* **Working data**:
[Start of Attachment]

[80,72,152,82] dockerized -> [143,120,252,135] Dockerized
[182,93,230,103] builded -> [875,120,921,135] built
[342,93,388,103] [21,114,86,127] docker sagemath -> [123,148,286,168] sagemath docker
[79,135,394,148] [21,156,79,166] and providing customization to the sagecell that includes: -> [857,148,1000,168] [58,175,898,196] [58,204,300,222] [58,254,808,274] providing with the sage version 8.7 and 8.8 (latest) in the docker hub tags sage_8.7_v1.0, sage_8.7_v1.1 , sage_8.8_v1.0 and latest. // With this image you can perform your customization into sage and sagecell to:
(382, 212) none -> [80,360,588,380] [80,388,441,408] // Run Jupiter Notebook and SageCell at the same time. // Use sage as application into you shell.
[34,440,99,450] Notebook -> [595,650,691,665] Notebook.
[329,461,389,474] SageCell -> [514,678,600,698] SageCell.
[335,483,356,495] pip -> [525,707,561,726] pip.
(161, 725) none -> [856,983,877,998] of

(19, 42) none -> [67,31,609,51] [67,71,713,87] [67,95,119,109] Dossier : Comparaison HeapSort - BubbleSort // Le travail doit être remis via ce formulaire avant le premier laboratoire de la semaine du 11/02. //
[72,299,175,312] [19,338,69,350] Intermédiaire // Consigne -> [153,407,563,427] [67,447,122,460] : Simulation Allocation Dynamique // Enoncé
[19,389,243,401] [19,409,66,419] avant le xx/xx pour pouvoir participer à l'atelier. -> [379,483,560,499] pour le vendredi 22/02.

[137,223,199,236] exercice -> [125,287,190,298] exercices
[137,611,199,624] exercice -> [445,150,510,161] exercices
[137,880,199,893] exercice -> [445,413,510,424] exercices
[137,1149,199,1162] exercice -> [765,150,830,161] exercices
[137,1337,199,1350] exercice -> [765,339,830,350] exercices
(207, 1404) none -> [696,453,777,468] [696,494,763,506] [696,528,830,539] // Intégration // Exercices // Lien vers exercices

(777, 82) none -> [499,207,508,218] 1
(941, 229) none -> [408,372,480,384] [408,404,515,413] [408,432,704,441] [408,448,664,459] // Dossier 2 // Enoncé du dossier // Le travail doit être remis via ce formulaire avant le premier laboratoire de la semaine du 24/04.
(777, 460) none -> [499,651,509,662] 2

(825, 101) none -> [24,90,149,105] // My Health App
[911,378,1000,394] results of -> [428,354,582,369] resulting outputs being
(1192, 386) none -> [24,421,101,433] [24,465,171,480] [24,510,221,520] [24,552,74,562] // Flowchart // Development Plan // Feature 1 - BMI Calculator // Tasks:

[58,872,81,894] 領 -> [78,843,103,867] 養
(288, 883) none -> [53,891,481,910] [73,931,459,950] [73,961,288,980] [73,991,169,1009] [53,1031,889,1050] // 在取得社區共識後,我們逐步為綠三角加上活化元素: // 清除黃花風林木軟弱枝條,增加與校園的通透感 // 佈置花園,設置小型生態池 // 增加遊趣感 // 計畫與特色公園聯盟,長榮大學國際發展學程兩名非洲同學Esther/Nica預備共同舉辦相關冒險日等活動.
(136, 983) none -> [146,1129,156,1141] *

[End of Attachment]

* **Your goal**: Transcribe the records. Keep every word exactly as it stands.

* **Task output**:
[80,72,152,82] dockerized -> [143,120,252,135] Dockerized
[182,93,230,103] builded -> [875,120,921,135] built
[342,93,388,103] [21,114,86,127] docker sagemath -> [123,148,286,168] sagemath docker
[79,135,394,148] [21,156,79,166] and providing customization to the sagecell that includes: -> [857,148,1000,168] [58,175,898,196] [58,204,300,222] [58,254,808,274] providing with the sage version 8.7 and 8.8 (latest) in the docker hub tags sage_8.7_v1.0, sage_8.7_v1.1 , sage_8.8_v1.0 and latest. // With this image you can perform your customization into sage and sagecell to:
(382, 212) none -> [80,360,588,380] [80,388,441,408] // Run Jupiter Notebook and SageCell at the same time. // Use sage as application into you shell.
[34,440,99,450] Notebook -> [595,650,691,665] Notebook.
[329,461,389,474] SageCell -> [514,678,600,698] SageCell.
[335,483,356,495] pip -> [525,707,561,726] pip.
(161, 725) none -> [856,983,877,998] of

(19, 42) none -> [67,31,609,51] [67,71,713,87] [67,95,119,109] Dossier : Comparaison HeapSort - BubbleSort // Le travail doit être remis via ce formulaire avant le premier laboratoire de la semaine du 11/02. //
[72,299,175,312] [19,338,69,350] Intermédiaire // Consigne -> [153,407,563,427] [67,447,122,460] : Simulation Allocation Dynamique // Enoncé
[19,389,243,401] [19,409,66,419] avant le xx/xx pour pouvoir participer à l'atelier. -> [379,483,560,499] pour le vendredi 22/02.

[137,223,199,236] exercice -> [125,287,190,298] exercices
[137,611,199,624] exercice -> [445,150,510,161] exercices
[137,880,199,893] exercice -> [445,413,510,424] exercices
[137,1149,199,1162] exercice -> [765,150,830,161] exercices
[137,1337,199,1350] exercice -> [765,339,830,350] exercices
(207, 1404) none -> [696,453,777,468] [696,494,763,506] [696,528,830,539] // Intégration // Exercices // Lien vers exercices

(777, 82) none -> [499,207,508,218] 1
(941, 229) none -> [408,372,480,384] [408,404,515,413] [408,432,704,441] [408,448,664,459] // Dossier 2 // Enoncé du dossier // Le travail doit être remis via ce formulaire avant le premier laboratoire de la semaine du 24/04.
(777, 460) none -> [499,651,509,662] 2

(825, 101) none -> [24,90,149,105] // My Health App
[911,378,1000,394] results of -> [428,354,582,369] resulting outputs being
(1192, 386) none -> [24,421,101,433] [24,465,171,480] [24,510,221,520] [24,552,74,562] // Flowchart // Development Plan // Feature 1 - BMI Calculator // Tasks:

[58,872,81,894] 領 -> [78,843,103,867] 養
(288, 883) none -> [53,891,481,910] [73,931,459,950] [73,961,288,980] [73,991,169,1009] [53,1031,889,1050] // 在取得社區共識後,我們逐步為綠三角加上活化元素: // 清除黃花風林木軟弱枝條,增加與校園的通透感 // 佈置花園,設置小型生態池 // 增加遊趣感 // 計畫與特色公園聯盟,長榮大學國際發展學程兩名非洲同學Esther/Nica預備共同舉辦相關冒險日等活動.
(136, 983) none -> [146,1129,156,1141] *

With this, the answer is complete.